Can Random Number Generator of Fortran 90 be trusted for Monte Carlo Integration?

Question

I have written a short monte carlo integration algorithm to calculate an integral in Fortran 90. I once compared the result obtained by solving the integral with respect to

Answer 1

I agree with Vladamir F. But...

To help you in your quest for better random numbers, consider the fairly recent addition to C++, C++11 Pseudo Random Number Generators. Mersenne twister and lots of others are there. It's a pretty well-thought out system. I see two ways you could test those sequences:

• make a system call from Fortran to a little C++ utility that generates a bunch of them for you or
• bind the random number generators to Fortran through ISO_C_BINDING.

I prefer the second and because the bindings are a little tricky, I have prepared an example.

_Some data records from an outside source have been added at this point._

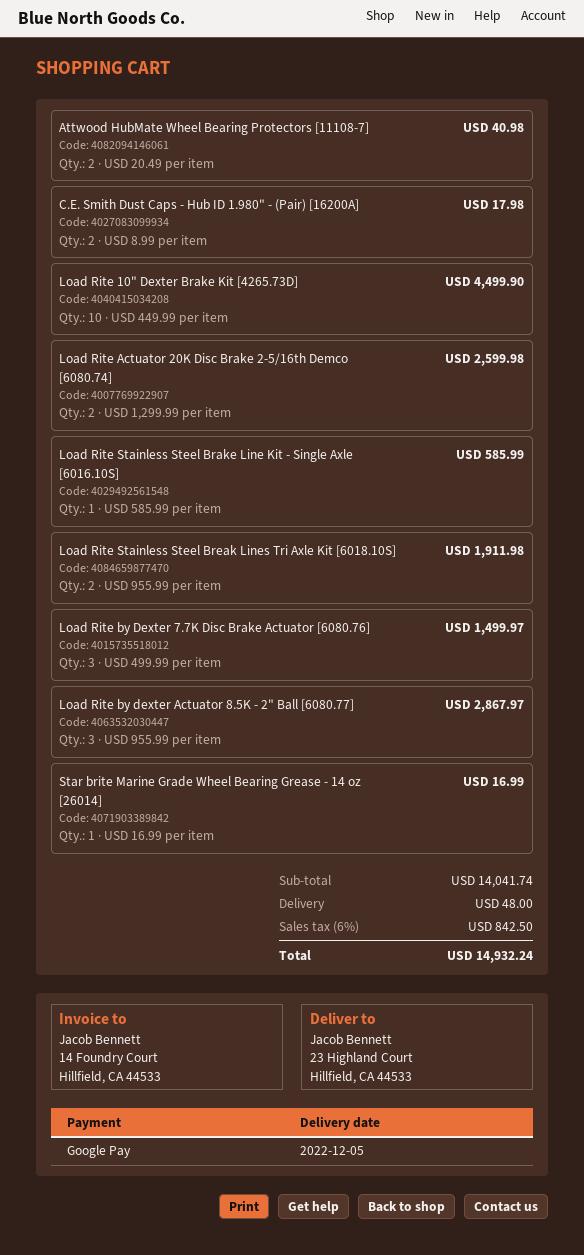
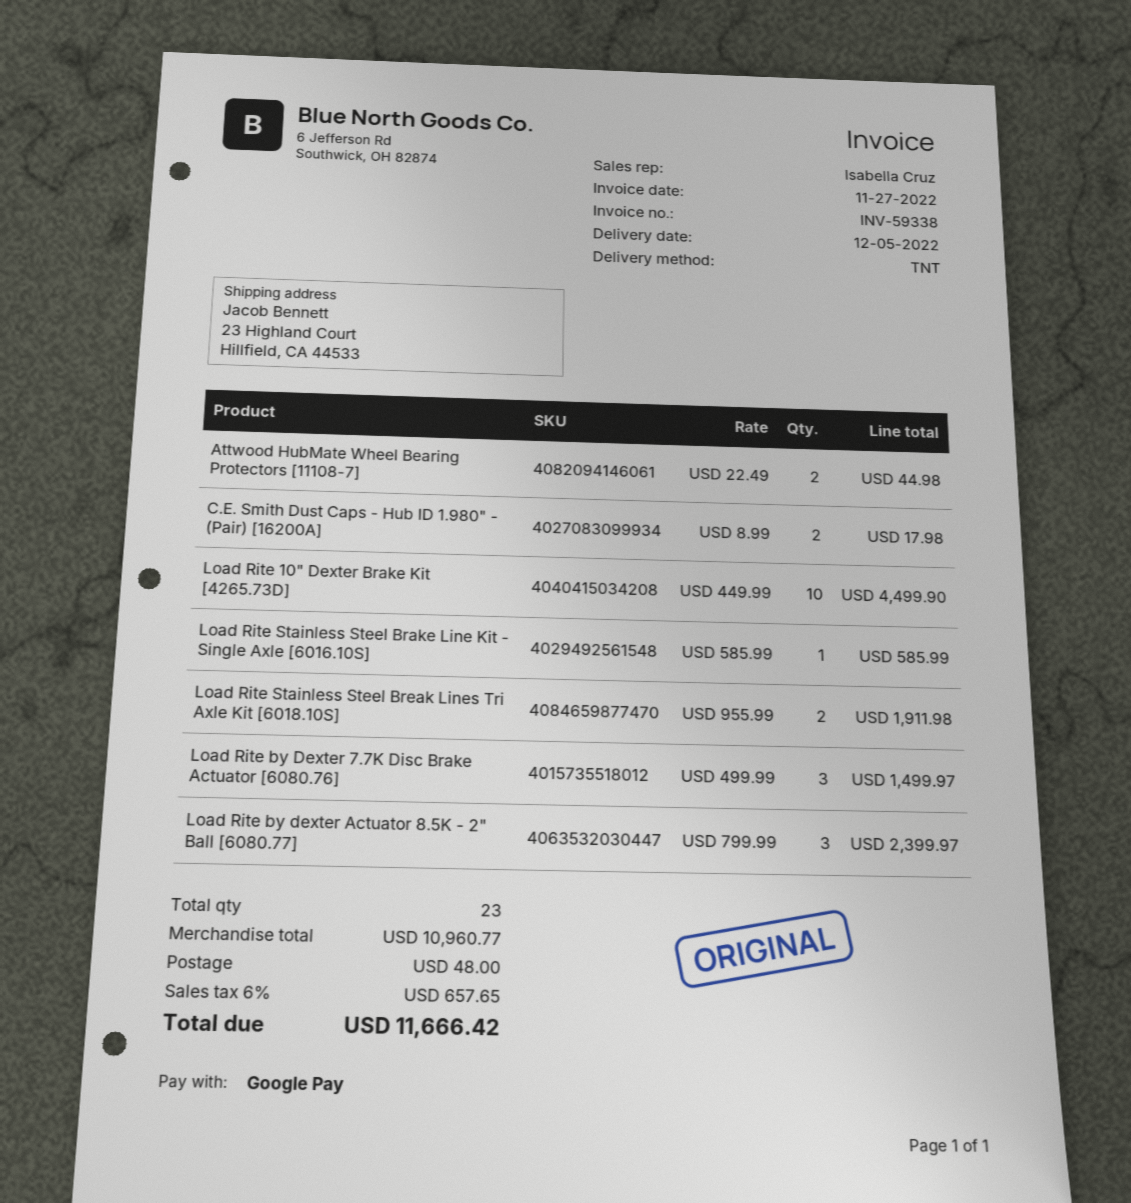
Attwood HubMate Wheel Bearing Protectors [11108-7]: 2 x 20.49 = 40.98 -> 2 x 22.49 = 44.98
Load Rite Actuator 20K Disc Brake 2-5/16th Demco [6080.74]: 2 x 1299.99 = 2599.98 -> none
Load Rite by dexter Actuator 8.5K - 2" Ball [6080.77]: 3 x 955.99 = 2867.97 -> 3 x 799.99 = 2399.97
Star brite Marine Grade Wheel Bearing Grease - 14 oz [26014]: 1 x 16.99 = 16.99 -> none
subtotal: 14041.74 -> 10960.77
tax: 6% = 842.50 -> 6% = 657.65
total: 14932.24 -> 11666.42

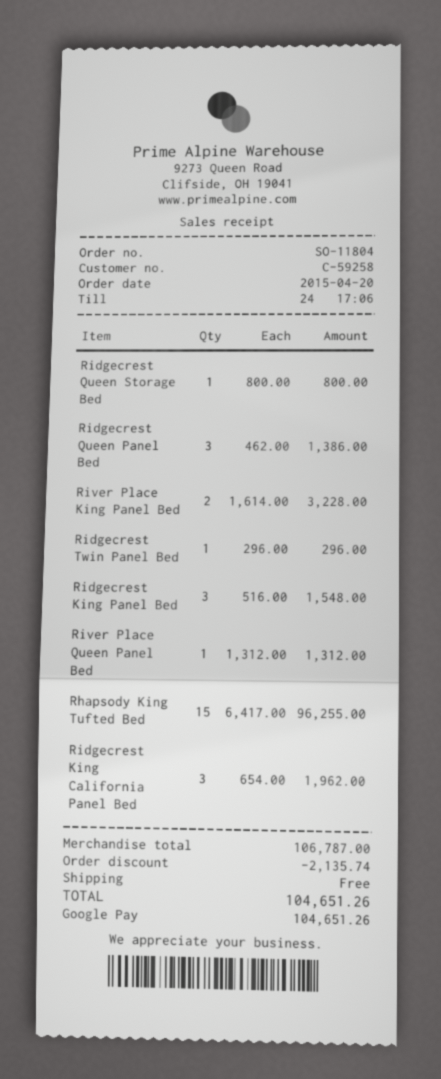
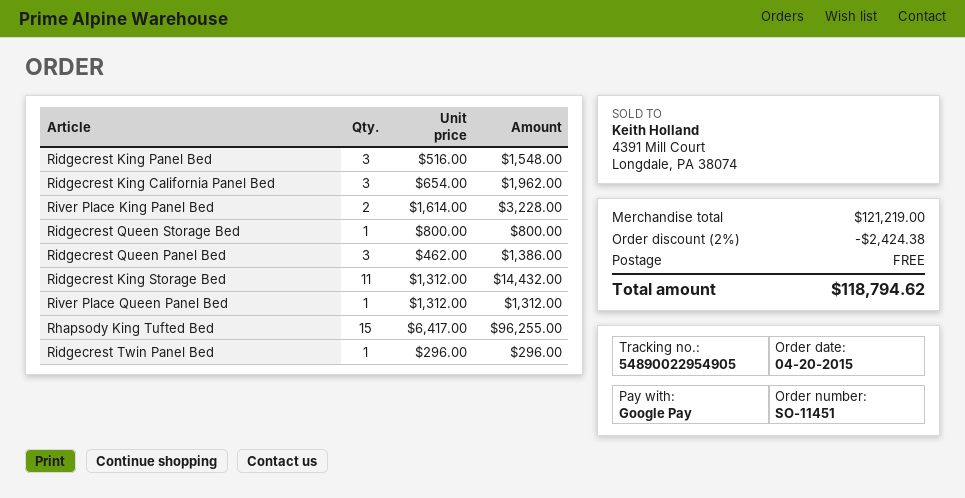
order number: SO-11804 -> SO-11451
Ridgecrest King Storage Bed: none -> 11 x 1312.00 = 14432.00
subtotal: 106787.00 -> 121219.00
discount: 2135.74 -> 2424.38
total: 104651.26 -> 118794.62

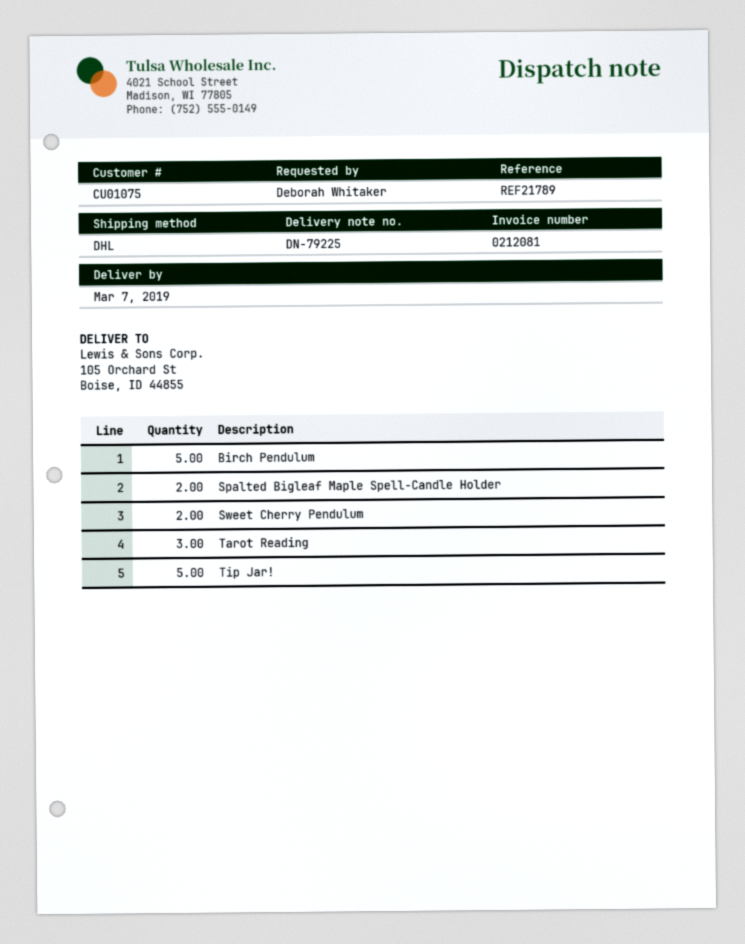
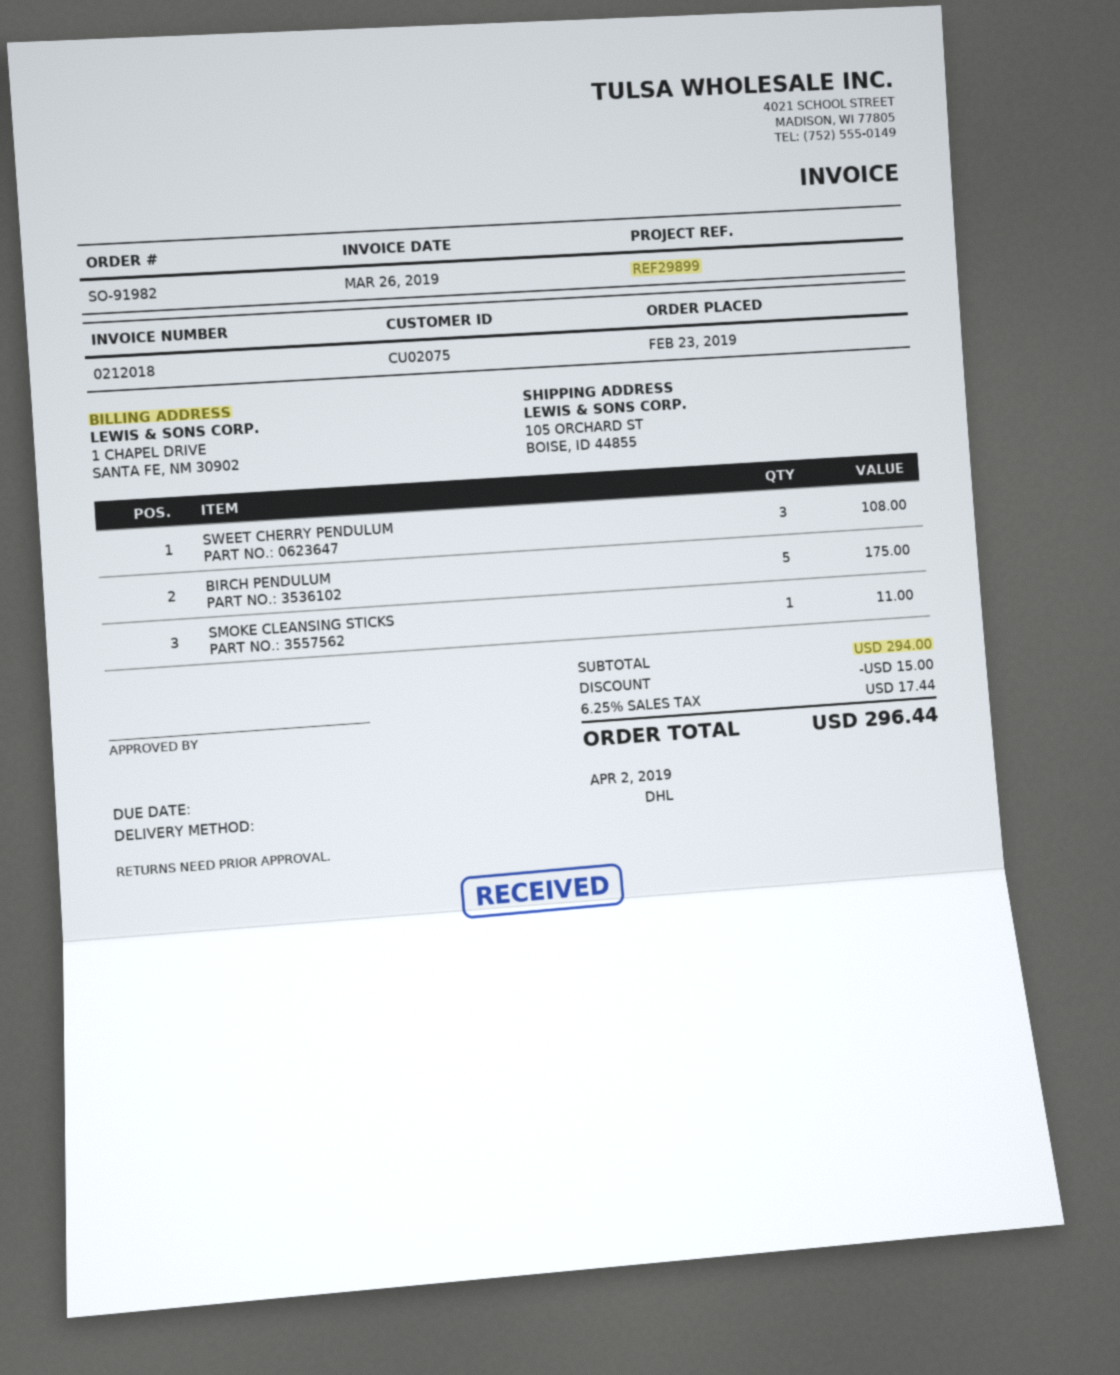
invoice number: 0212081 -> 0212018
customer number: CU01075 -> CU02075
reference: REF21789 -> REF29899
Spalted Bigleaf Maple Spell-Candle Holder: 2 -> none
Sweet Cherry Pendulum: 2 -> 3
Tarot Reading: 3 -> none
Tip Jar!: 5 -> none
SMOKE CLEANSING STICKS: none -> 1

The files are:

1. cxx11_rand.h and cxx11_rand.cpp which define calls to the random number generator
2. c_rand.cpp which calls the C++ functions in C functions
3. f_rand_M.f90 which binds the C functions to Fortran
4. f_main.f90 which uses the module functions to generate 10 random numbers in [0,1).

cxx11_rand.h

#ifndef CXX11_RAND_H
#define CXX11_RAND_H

void cxx11_init();
double cxx11_rand();

#endif

cxx11_rand.cpp

#include <algorithm>
#include <cstdio>
#include <memory>
#include <random>
#include <set>
#include <vector>
#include <chrono>
#include <thread>
#include <iostream>

#include "cxx11_rand.h"

static std::unique_ptr<std::uniform_real_distribution<>> dist;
static std::unique_ptr<std::mt19937_64> eng;

void cxx11_init(){
    eng = std::unique_ptr<std::mt19937_64>( new std::mt19937_64(std::random_device{}()) );
    dist = std::unique_ptr< std::uniform_real_distribution<> >( new std::uniform_real_distribution<>(0.0,1.0) );
}

double cxx11_rand(){
    return (*dist)( *eng );
}

c_rand.cpp

#include "cxx11_rand.h"

#ifdef __cplusplus
extern "C" {
#endif

void c_init(){
    cxx11_init();
}

double c_rand(){
    return cxx11_rand();
}

#ifdef __cplusplus
}
#endif

f_rand_M.f90

module f_rand_M

    implicit none

    !define fortran interface bindings to C functions
    interface

        subroutine fi_init() bind(C, name="c_init")
        end subroutine

        real(C_DOUBLE) function fi_rand() bind(C, name="c_rand")
            use ISO_C_BINDING, only: C_DOUBLE
        end function

    end interface

contains

    subroutine f_init()
        call fi_init()
    end subroutine

    real(C_DOUBLE) function f_rand()
        use ISO_C_BINDING, only: C_DOUBLE
        f_rand = fi_rand()
    end function

end module

f_main.f90

program main

    use f_rand_M

    implicit none
    integer :: i

    call f_init()
    do i=1,10
        write(*,*)f_rand()
    end do

end program

You can compile/link with the following GNU commands

echo "compiling objects"
g++ -c --std=c++11 cxx11_rand.cpp c_rand.cpp
gfortran -c f_rand_M.f90

echo "building & executing fortran main"
gfortran f_main.f90 f_rand_M.o c_rand.o cxx11_rand.o -lstdc++ -o f_main.exe
./f_main.exe

Your output should look like this (with different random numbers of course--the seed here was chosen from a "source of entropy", e.g. wall time).

compiling objects
building & executing fortran main
  0.47439556226575341
  0.11177335018127127
  0.10417488557661241
  0.77378163596792404
  0.20780793755332663
  0.27951447624366532
  0.66920698086955666
  0.80676663600103105
  0.98028384008440417
  0.88893587108730432

I used GCC 4.9 on a Mac for testing.

Answer 2

PRNG is a bad option when you are doing MC and it does not matter in which programming language. For MC simulations it is always good idea to use service like Random ORG or hardware random number generator. The book Effective Java, in Item 47, clearly shows an example of problematic PRNG. With PRNGs you are never sure that you are OK with their internal implementation.

Answer 3

There are NO guarantees about the quality of the pseudo random generator in standard Fortran. If you care about some particular quality of implementation for cryptography or science sensitive to random numbers (Monte-Carlo), you should use some library which you have control about.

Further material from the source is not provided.